Canada’s criminal laws in the area of computer crime have not been updated since the 1990s, before the prevalence of social media and the abundance of technology available today. 

Technology has evolved considerably since then, and this evolution is challenging conventional investigative methods. Although theCriminal Code allows police to obtain evidence of crimes committed using the Internet and other communication technologies, it is ineffective and inefficient because the police and the courts must try to apply investigative tools that were designed in an earlier era where today’s technology simply did not exist. 

According to Statistics Canada, in 2012, 83% of Canadian had access to the Internet at home1.  Canadian Press reports that more than 19 million Canadians – more than half the population – are on Facebook at least once a month2. Worldwide, the World Bank reports that in 2012, 35.6% of people were Internet users.3 The number of people accessing the Internet can only be expected to increase and the technology involved will become more sophisticated, making it even more essential to update legal tools to support the on-line safety of Canadians. 

Bill C-13, the Protecting Canadians from Online Crime Act, aims to ensure that police will be able to perform their jobs more efficiently, ensuring Canadians’ privacy and civil liberties are respected, while maintaining accountability and transparency.

In essence, the amendments proposed in Bill C-13 would ensure that the same type of information that is currently available to law enforcement agencies for telephone calls would be available to police for newer technology such as computers, smart phones and the Internet. Such tools are not qualitatively new but rather update existing tools to respond to new technologies.

No New Tools to Access Information without Judicial Authority

Law enforcement agencies cannot intercept private communications or obtain tracking data without being authorized to do so by law.  A warrant, court order or other lawful authority is needed for the collection of evidence that targets information about specific individuals and can only be carried out for a specified period of time. Nothing put forward in the proposed legislation would change these requirements. Under the proposed legislation there is no change to the current approach to legal thresholds and judicial authorities for investigative tools.

Furthermore, this Bill would enhance privacy protections in the existing provisions that relate to tracking warrants, so that police would need to meet the higher threshold of “reasonable grounds to believe” criminal activity has taken or will take place in order to receive a judicially authorized warrant when seeking authority to track an individual through a thing usually worn or carried by that person.  

The new Bill does not contain former Bill C-30’s controversial amendments relating to warrantless access to subscriber information and telecommunication infrastructure modification. 

Additional Privacy Considerations

Another privacy related proposal is the requirement to destroy computer data that has been preserved once that data has been produced pursuant to a production order or on the expiry of a preservation demand or order.  This ensures that third party holders of personal information are not unduly collecting information they do not need in their ordinary course of business.

The Government of Canada is strongly committed to maintaining the rule of law through all of its legislation.  It will continue to ensure that such authority will be exercised bearing in mind privacy interests and human rights protected in Canadian laws such as the Canadian Charter of Rights and Freedoms, the Privacy Act, and the Personal Information Protection and Electronic Documents Act.  None of the proposed investigative tools (e.g., production orders, preservation demands and orders and warrants) permit information to be obtained in the absence of a judicial order.
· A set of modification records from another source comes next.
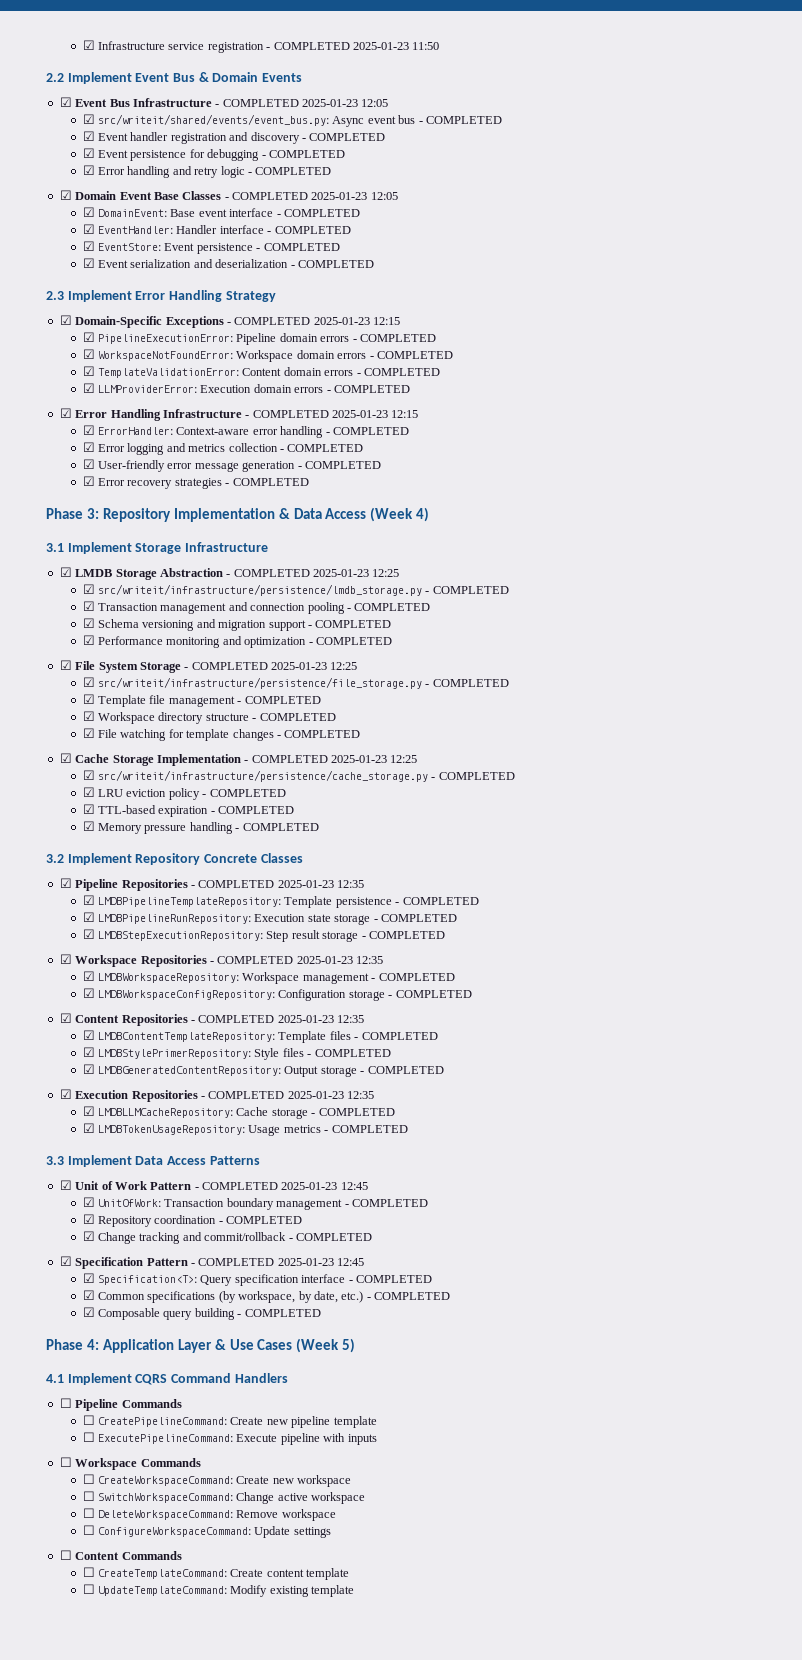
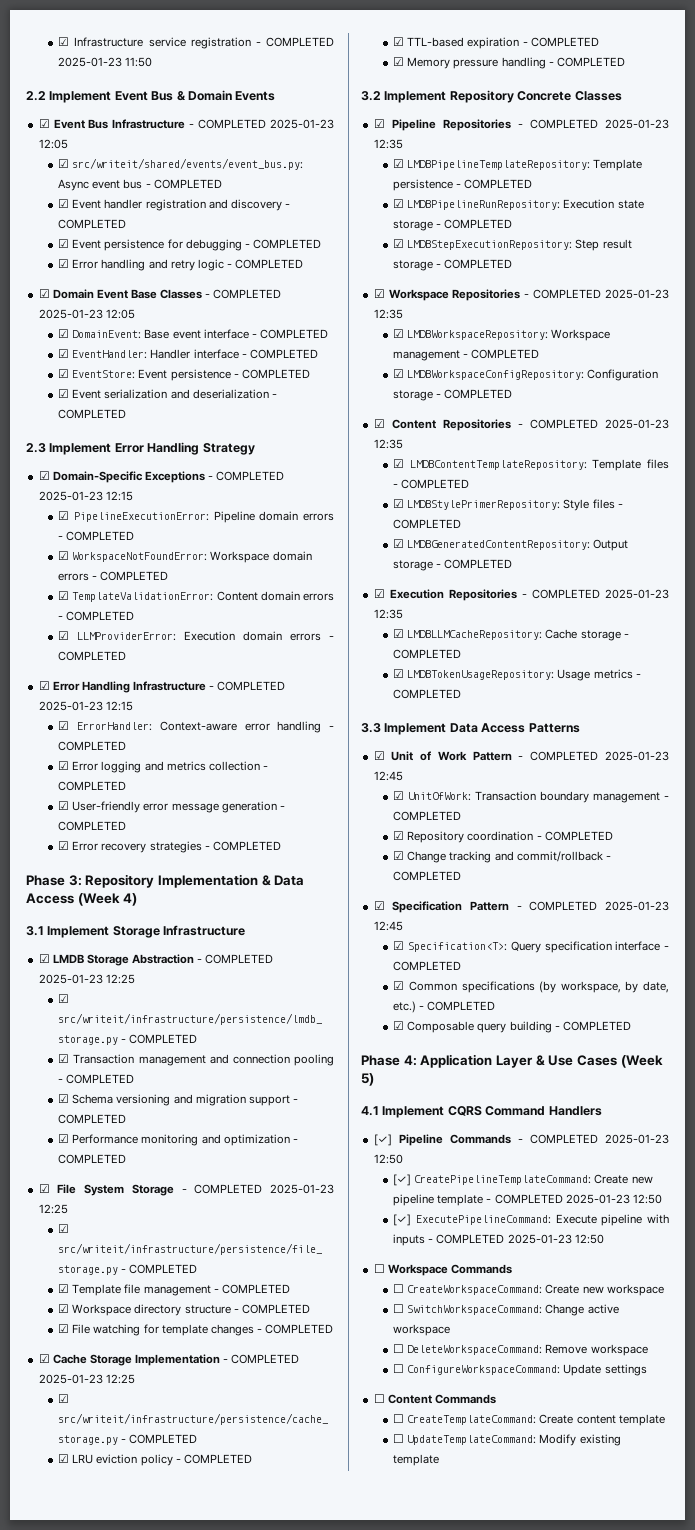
- ☐ Pipeline Commands
- ☐ CreatePipelineCommand: Create new pipeline template
- ☐ ExecutePipelineCommand: Execute pipeline with inputs
+ [✓] Pipeline Commands - COMPLETED 2025-01-23 12:50
+ [✓] CreatePipelineTemplateCommand: Create new pipeline template - COMPLETED 2025-01-23 12:50
+ [✓] ExecutePipelineCommand: Execute pipeline with inputs - COMPLETED 2025-01-23 12:50

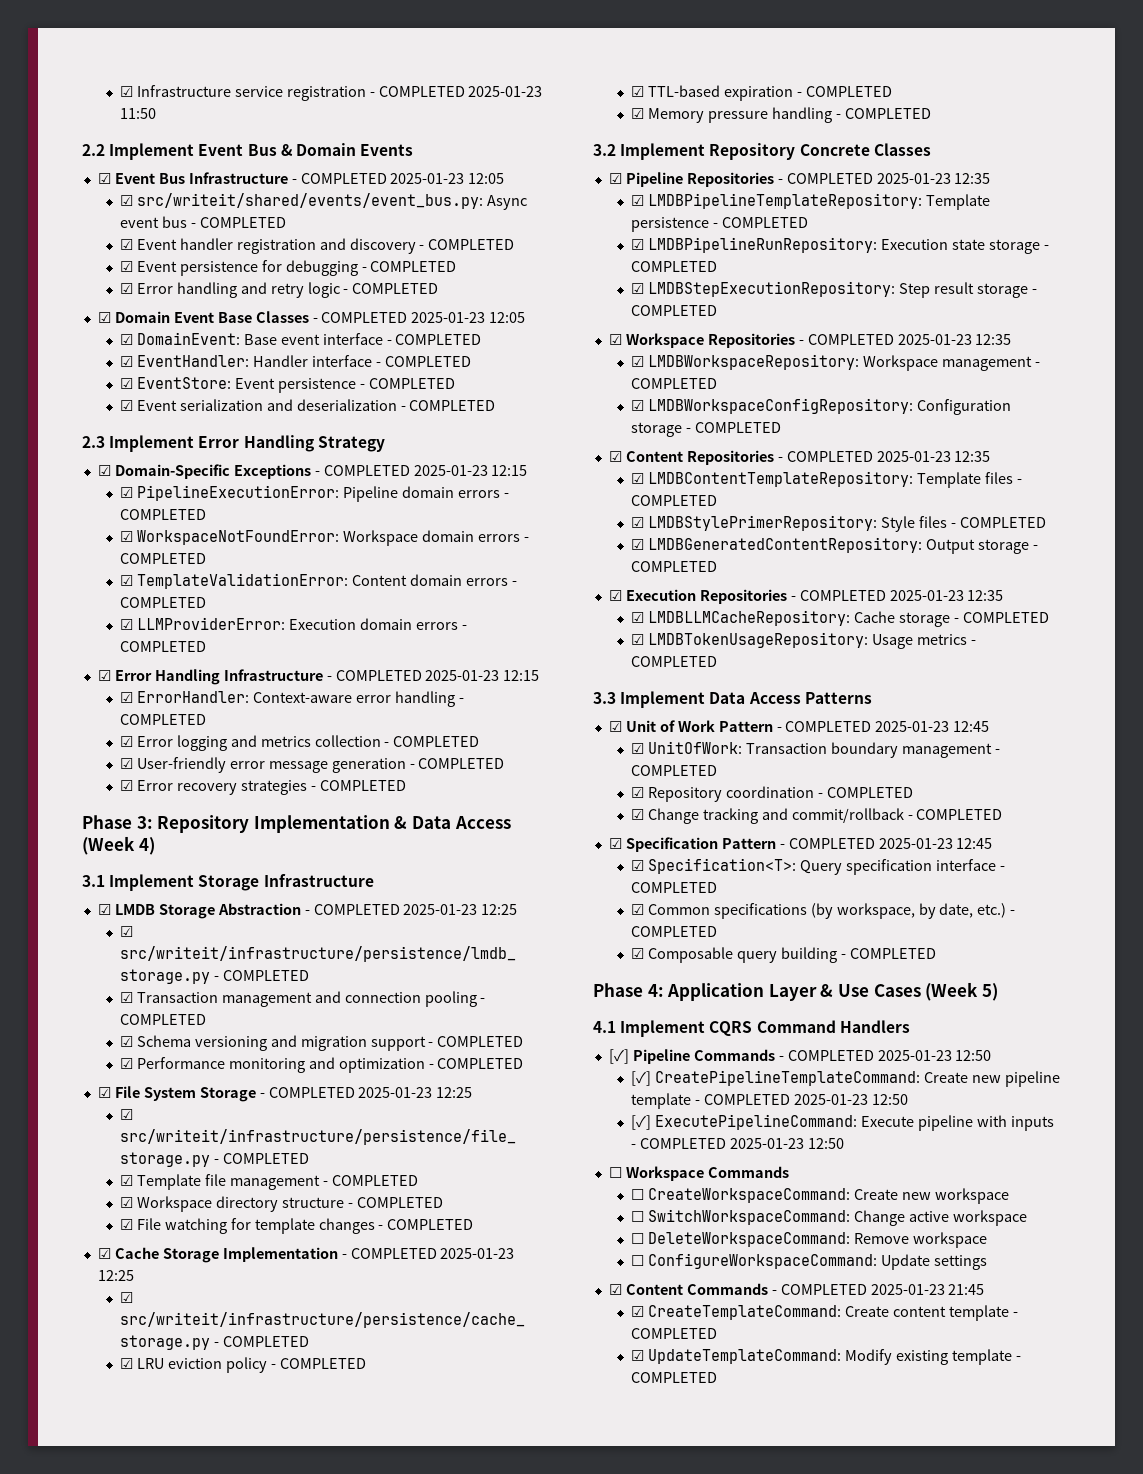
- ☐ Content Commands
- ☐ CreateTemplateCommand: Create content template
- ☐ UpdateTemplateCommand: Modify existing template
+ ☑ Content Commands - COMPLETED 2025-01-23 21:45
+ ☑ CreateTemplateCommand: Create content template - COMPLETED
+ ☑ UpdateTemplateCommand: Modify existing template - COMPLETED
This legislation has been developed and modified to respond to concerns expressed from a privacy perspective, while ensuring law enforcement has the tools to investigate crime in the context of modern technology.  The Bill has also been drafted to ensure its compliance with the Canadian Charter of Rights and Freedoms. 

Key Privacy Differences: C-30 Versus C-13

C-30

C-13

Would have created a mechanism for police to access subscriber information without prior judicial authorization.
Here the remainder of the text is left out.